I came home with the intention of having lunch and then taking a nap. But I just couldn’t sleep. I dozed off for 2 hours and then my mother called me to tell me dinner was ready. I feel so sick from lack of sleep. My pain is awful. I just took some more pain meds. It’s getting close to the end of the month so I hope I have enough meds till Tuesday. I am not getting anywhere near Boston on Monday. It will be a mad house. I hate crowds. I have three friends running the marathon and another friend will be at the finish line volunteering.

I solved my fricken windows update issue by using an external hard drive. I am so glad it worked. I had to order a USB to USB wire as the one I had went AWOL. I tried looking in different places where I have assorted wires but no luck. Now that I have the new wire, I am sure it will turn up. Well, I thought I solved the issue but I didn’t. I searched online for answers and found that you can’t change the drive where windows downloads updates. Fucking jerks. I am so pissed off as there are like over 100 updates and I can’t install them because I have no space. I don’t understand how one fricken update needs 8GB of space. Like WTF. Why does it need so much space!!?? Pisses me off. I don’t know how they expected this piece of shit to run when it can’t download updates. I am so mad I wasted $300.

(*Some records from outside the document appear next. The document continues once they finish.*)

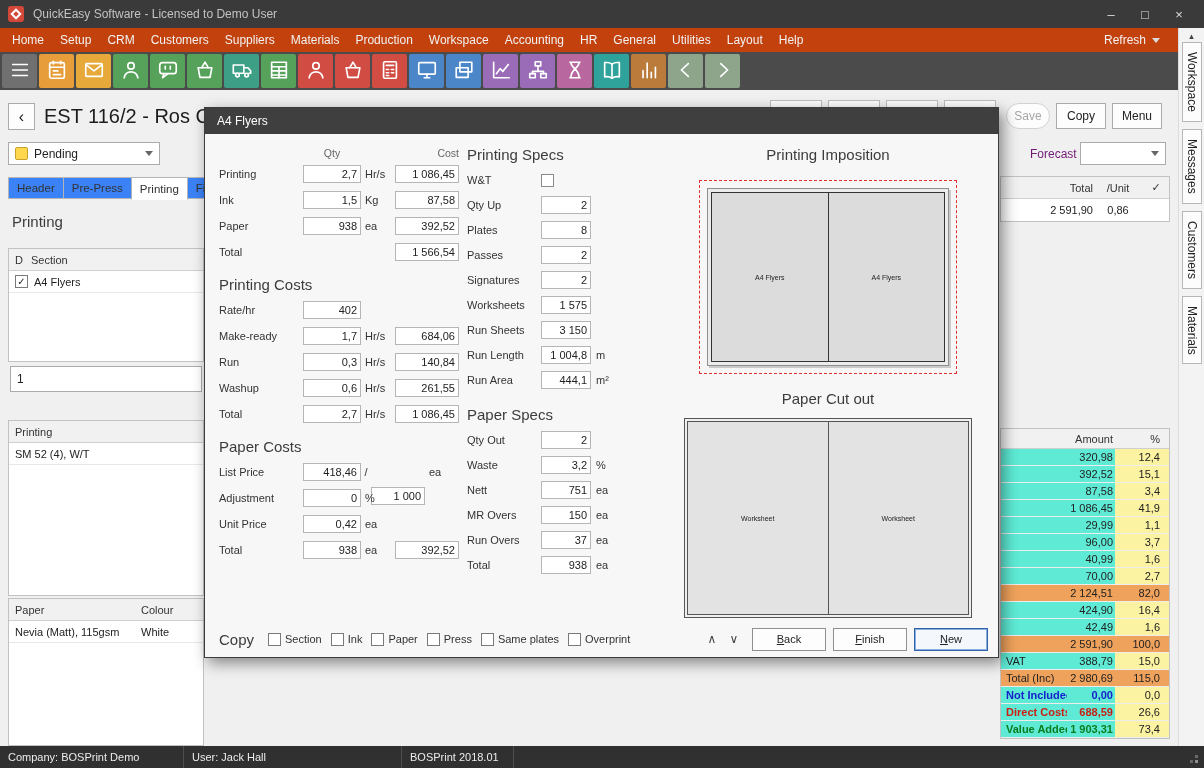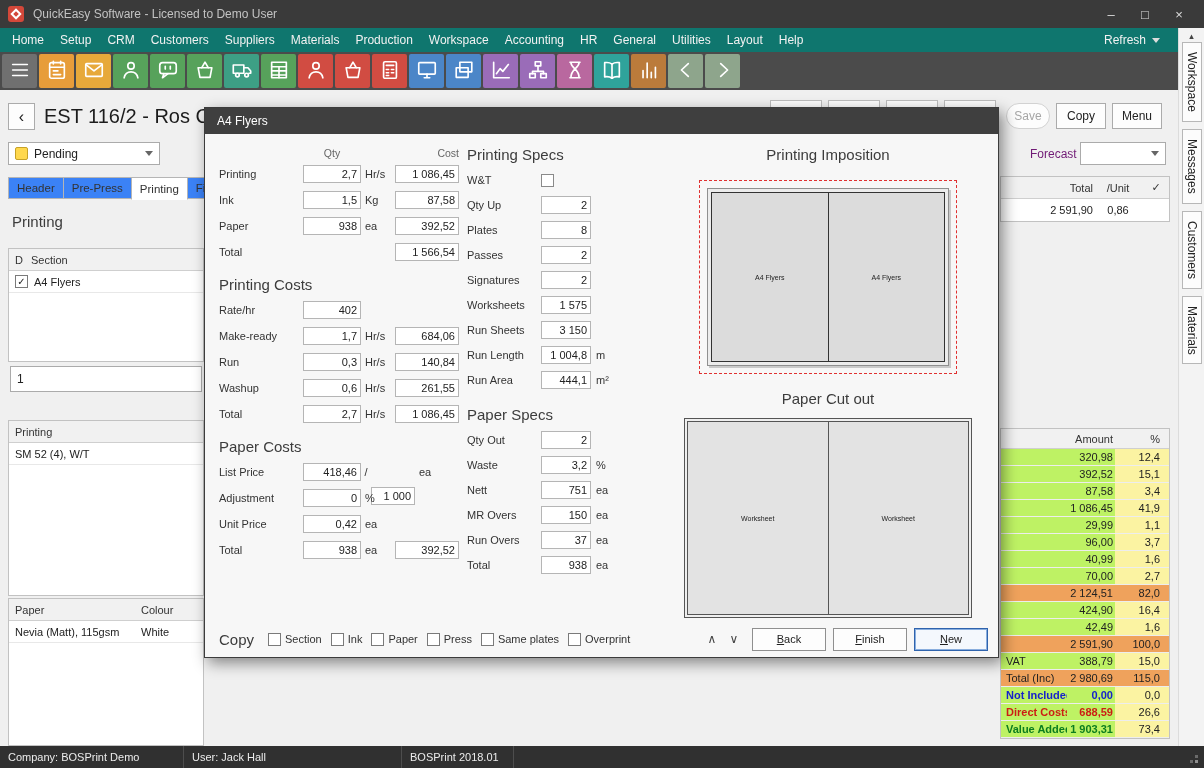--- a/index.html
+++ b/index.html
@@ -9,21 +9,21 @@
 
   
   .titlebar{position:absolute;left:0;top:0;width:1204px;height:28px;background:#3a3a3a;display:flex;align-items:center;padding:0 8px;}
   .app-icon{width:16px;height:16px;background:#d4483a;border-radius:3px;position:relative;flex:0 0 auto;}
   .app-icon i{position:absolute;inset:4px;border:2px solid #fff;transform:rotate(45deg);display:block;}
   .titlebar .title{color:#c3c3c3;margin-left:9px;font-size:12px;}
   .win-controls{margin-left:auto;display:flex;}
   .wbtn{width:34px;height:28px;display:flex;align-items:center;justify-content:center;color:#ddd;font-size:13px;cursor:default;}
 
   
-  .menubar{position:absolute;left:0;top:28px;width:1204px;height:24px;background:#0f766e;display:flex;align-items:center;padding:0 4px;}
+  .menubar{position:absolute;left:0;top:28px;width:1204px;height:24px;background:#c2410c;display:flex;align-items:center;padding:0 4px;}
   .menu-items{display:flex;height:100%;}
   .menu-item{color:#f2f2f2;padding:0 8px;display:flex;align-items:center;font-size:12px;}
   .menu-refresh{margin-left:auto;margin-right:40px;color:#f2f2f2;display:flex;align-items:center;gap:6px;font-size:12px;}
   .menu-refresh .caret{border-top-color:#ddd;margin-left:0;}
 
   
   .toolbar{position:absolute;left:0;top:52px;width:1178px;height:38px;background:#4b4b4b;display:flex;align-items:center;padding:0 2px;gap:2px;}
   .ticon{width:35px;height:34px;display:flex;align-items:center;justify-content:center;border-radius:2px;flex:0 0 auto;}
 
   
@@ -53,21 +53,21 @@
 
   
   .trow{display:flex;height:22px;align-items:center;font-size:11px;}
   .trow.hdr{background:#f1f1f1;border-bottom:1px solid #cfcfcf;color:#333;}
   .tsp{flex:1;}
   .tcol-total{width:62px;text-align:right;padding-right:4px;}
   .tcol-unit{width:46px;text-align:center;padding-right:4px;}
   .tcol-chk{width:26px;text-align:center;font-size:11px;}
 
   
-  .crow{display:flex;height:17px;line-height:17px;font-size:11px;background:#bef264;border-bottom:1px solid #ededed;}
+  .crow{display:flex;height:17px;line-height:17px;font-size:11px;background:#5eead4;border-bottom:1px solid #ededed;}
   .crow .clbl{width:66px;padding-left:5px;white-space:nowrap;overflow:hidden;}
   .crow .camt{flex:1;text-align:right;padding-right:2px;white-space:nowrap;}
   .crow .cpct{width:54px;text-align:right;padding-right:9px;background:#fbf3a2;}
   .crow.chdr{background:#f1f1f1;border-bottom:1px solid #cfcfcf;height:20px;line-height:20px;color:#333;}
   .crow.chdr .cpct{background:#f1f1f1;}
   .crow.hl{background:#efa25c;}
   .crow.hl .cpct{background:#efa25c;}
   .crow.lblue .clbl,.crow.lblue .camt{color:#1621cc;font-weight:bold;}
   .crow.lred .clbl,.crow.lred .camt{color:#cc1d14;font-weight:bold;}
   .crow.lgreen .clbl,.crow.lgreen .camt{color:#0c7d1f;font-weight:bold;}
@@ -98,21 +98,21 @@
   .drow{display:flex;align-items:center;height:20px;margin-bottom:6px;font-size:11px;color:#333;}
   .drow.colhdr{height:14px;margin-bottom:4px;color:#666;font-size:10.5px;}
   .dlabel{width:84px;white-space:nowrap;}
   .dqty{width:58px;display:flex;}
   .dqty input,.dcost input,.dper input,.sval input{width:100%;height:18px;border:1px solid #b5b5b5;background:#fff;font-family:inherit;font-size:11px;text-align:right;padding:0 3px;color:#222;}
   .dqty-h{width:58px;text-align:center;}
   .dunit{width:30px;padding-left:4px;white-space:nowrap;}
   .dcost{width:64px;margin-left:auto;display:flex;}
   .dcost-h{width:64px;margin-left:auto;text-align:right;}
   .dsep{width:10px;text-align:center;}
-  .dper{width:44px;display:flex;margin-top:47px;}
+  .dper{width:54px;display:flex;margin-top:47px;}
   .dunit2{padding-left:4px;}
 
   .srow{display:flex;align-items:center;height:20px;margin-bottom:5px;font-size:11px;color:#333;}
   .slabel{width:74px;white-space:nowrap;}
   .sval{width:50px;display:flex;}
   .sunit{padding-left:5px;white-space:nowrap;}
   .scb{width:13px;height:13px;border:1px solid #8a8a8a;background:#fff;}
 
   .impo{width:258px;height:194px;margin:14px auto 0;border:1px dashed #e03030;padding:7px;}
   .impo-sheet{width:100%;height:100%;background:#ececec;border:1px solid #8f8f8f;box-shadow:2px 2px 0 rgba(0,0,0,.18);display:flex;padding:3px;}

I think my night meds are making me awake. I was so tired before and now I am feeling energized. WTF. I hate when this happens. I still feel kind of groggy but my mother is watching games and they are really loud with the sounds. The TV is right under my bedroom. I loved when my mother used to watch TV while muted. She would just read the closed caption. It was great. But something happened and she couldn’t get it anymore on certain channels so I had to use the TV’s closed caption. Now the words are there with the damn sound. So fucking annoying. She has no clue how loud the TV is to normal hearing people. I usually have to wait until she goes to bed to get some sleep. I usually listen for her as she goes up the stairs anyway to make sure she doesn’t fall or something. That is my biggest fear. Her legs are really bothering her more and they are very swollen for whatever reason. I wish the doctors would give her a diuretic to bring the swelling down as the furosemide (Lasix) isn’t doing shit. She is still bruised from the fall she took in November. I told her to put heat on it but her doctor told her she was bruised forever so she won’t listen to me. She never does.

If I get some sleep tonight, maybe I can shower tomorrow. I really stink but my foot/ankle is hurting so damn bad that standing for 10 minutes is not going to happen. I should have done it before leaving the house today but I wasn’t thinking. I just wanted to drop the stuff off and then come home. HA, that didn’t happen. I haven’t had any caffeine since this morning. My British friend told me about a strong tea called Twinning Everyday. I really like it. The caffeine must be good on it because like coffee, it puts me to sleep after I drink it. HAHA. It is filling so I try not to drink more than one cup. This tea is full-bodied so has a rich taste to it compared to my Bigelow tea that I normally drink. I haven’t had coffee in a month now. The new coffee I bought is on the counter saying use me but I just can’t. I kind of lost my taste for coffee. I probably will get it back in a month or two. I got to check the half and half and see if it is still good. Maybe I will make coffee tomorrow and see if I can get back to drinking it rather than tea. I always swap one for the other.